Here we have a book, which some people claim to be the sworn literal truth of a figure that all are agreed is beyond reproach. But some people work from that truth value to advance statements not in the book, but logically derivable from it. However, we know that while the author of the book is trustworthy, he also has a fondness for using parables, poetry, and other literary forms for making his points -- it's common knowledge that parts of the book are poems, surreal images claimed to be prophecy, etc.
Now, here we have a whole lot of observations of the universe at large. We know how long it takes for hard water to lay down a thin layer of limestone under various conditions, how long it takes for a buried layer of sand to turn into sandstone. These are observable phenomena. But if limestone is laid down at 1/32" per year under these conditions, and we have a ten-foot-thick layer of limestone, how long does that tell you it took to produce that layer? We have radioactive material that breaks down at a measurable rate, sometimes very fast (so that it takes 12 hours for half of it to decay) and sometimes quite slow (Carbon-14, for example, takes about 5600 years for half of it to decay). Some of it is extremely slow, so that the time it would take for half of it to decay are way beyond the 6008 years since Creation on the Ussher scale. But by taking the amount of radioactive element present now in a given sample, and the amount of what it breaks down into that is there, we can determine how long it's been since it started breaking down.
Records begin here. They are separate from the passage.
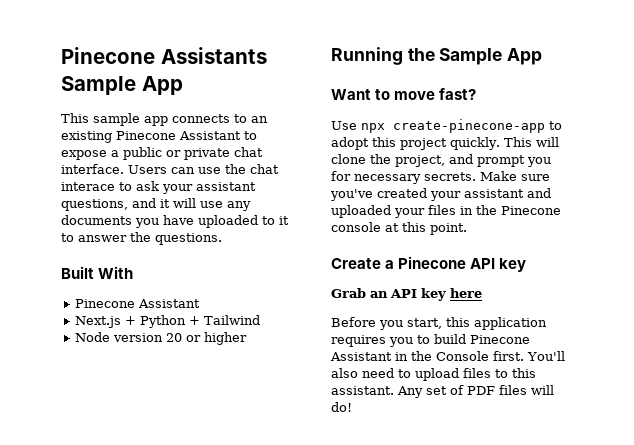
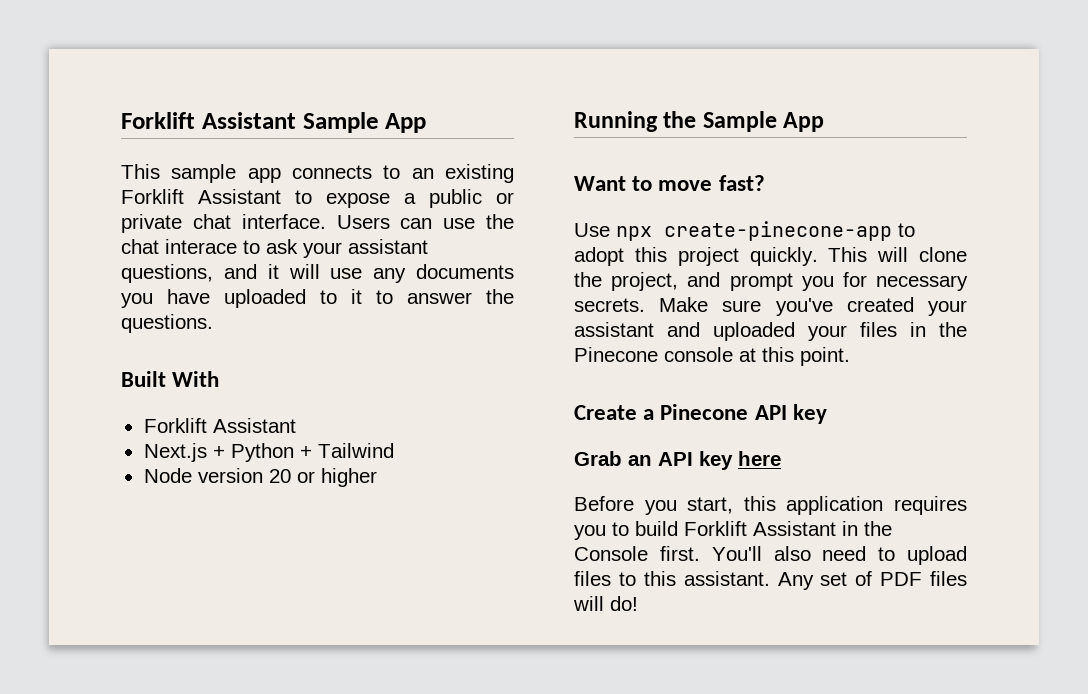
- Pinecone Assistants Sample App
+ Forklift Assistant Sample App
- This sample app connects to an existing Pinecone Assistant to expose a public or private chat interface.
+ This sample app connects to an existing Forklift Assistant to expose a public or private chat interface.
  Built With
- Pinecone Assistant
+ Forklift Assistant
- Before you start, this application requires you to build Pinecone Assistant in the Console first.
+ Before you start, this application requires you to build Forklift Assistant in the Console first.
Likewise, there are a lot of ways to measure the distance to stars and other celestial objects. And many of them appear to be doing things as we see them, which means that they would have had to be doing that as many years ago as they are light-years distant from us. So if a star is exactly 6000 light years away, and is now seen expanding slowly to supergiant size, it must have been actually doing that in year 8 after Creation. But what about another star that's 7000 light years away, and doing the same thing? Are we supposed to believe that 6008 years ago, God created it complete with light beams 992 light years towards us that showed what it would have been doing if he'd started earlier? Doesn't that seem a bit strange?
On the other hand, the idea that the text of Genesis 1 is a literal repertorial account and not a story is a human concept -- God didn't say "Listen, the parable of the Good Samaritan is a story, and Psalm 50 is a poem, but Genesis 1, now that's literal reportage!" We came up with the idea that that's what it must be. And all the YEC stuff is founded on this human idea -- not on the word of God itself. We agree on what Genesis 1 says -- we just disagree on what it was supposed to be understood as. And I think that the points it makes about what God wanted us to know about Creation are better understood when you look at it as story -- as "myth" in the Joseph Campbell sense, truth told under the guise of story -- than if you try to bend data about the world all out of shape in an effort to make it come out true as a literal news-story account. It isn't that; it's clear that it's not supposed to be that. It makes points by its repetitive style, like a story with a moral would; it doesn't have the dry narrative style of history, but the inspiring style of teaching at its finest.